Late May, 1754: George Washington watches
as one of his confederates, the Iroquois warrior
Half-King, reaches down to the corpse
of a freshly slain French ensign,
scoops the still warm brain
from out of the opened skull, and slowly
squeezes it in victory.
These were arduous times. Washington
felt required to see deserters whipped
until they freely bled; the worst offenders
had this doled out over days: the newer beatings,
laid on yet-unhealed skin, increased their torment.
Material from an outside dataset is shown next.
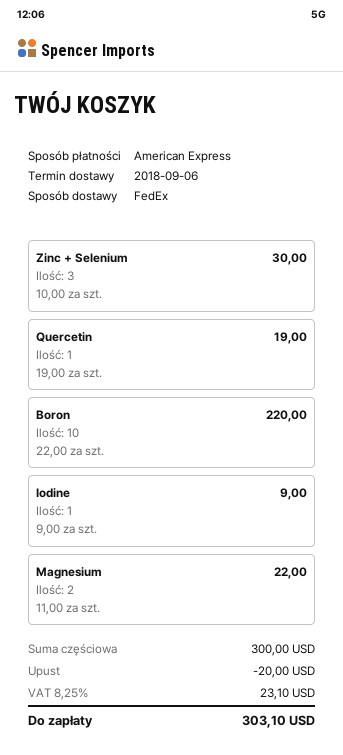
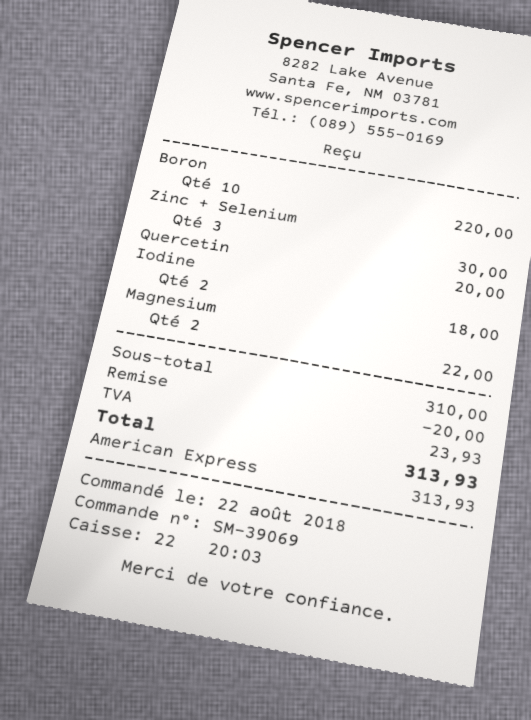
Quercetin: 1 for 19.00 -> 1 for 20.00
Iodine: 1 for 9.00 -> 2 for 18.00
subtotal: 300.00 -> 310.00
tax: 23.10 -> 23.93
total: 303.10 -> 313.93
This was war. War has no favorites:
the first colonial casualty, Christopher Snider,
was shot as he bent to lift a rock for throwing:
he was eleven. Deacon Josiah Haynes was seventy-nine
when he died under British gunfire. You can see,
I’m reading histories of the American Revolution,
filled with moments like this: “There were also accounts
of British officers slicing off the faces of Americans
with their swords.” Enough of that,

enough of the acrid odors and powdery haze
of cannon shot, enough of orders for bayoneting the chests
of surrendering soldiers, and we come to think
life is the pain of military violence. Of course
the books I’m consulting have no room for a recognition
of anything else. They can’t enlarge
their stated focus. It would be like expecting
the truffle pig to break from its training and beeline
toward the blithe wink of a rose;
or like—well, any of your own day’s overbounty
of examples. Even the ordinarymost of events
shrunk under the touch of the war: routines
of the bayside oyster pickers needed, now, to be timed
about the scheduled rounds of British shore patrols
—and when to run? and when to stand and fire back?
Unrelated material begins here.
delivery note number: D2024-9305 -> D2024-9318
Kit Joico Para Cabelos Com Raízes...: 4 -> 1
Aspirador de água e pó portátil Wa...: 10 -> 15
The chapters roll on, and the gossip of fatality
is an undercurrent in pillow talk,
and choir hymns, and everything gets turned to its use:
the Charleston militia is provided the lead
from out of church windows for bullets.
We read, the chapters mount—we’d never know

in the hold of these books that death
for almost everyone is still a result of the body’s
own betrayal, that it happens on a calm day
under quiet sky, as finally—after years—the interior
laces snag and tear, the interior
slickness spawns such barnacles of human growth
as strangle the breath at its source.
So Jaspeth Vanderpoole was taken to his maker
by a bloody flux. A bout of the pernicious palpitations
did the same for Rebekkah LeCheour,
whose spirit flew from her on what, if we believe
the literality inside the words, were wings
of sour foam, and these her daughter Hope
did pat from time to time off her lips
with a cloth that was provided against corruption
by the application of sassafras and honey.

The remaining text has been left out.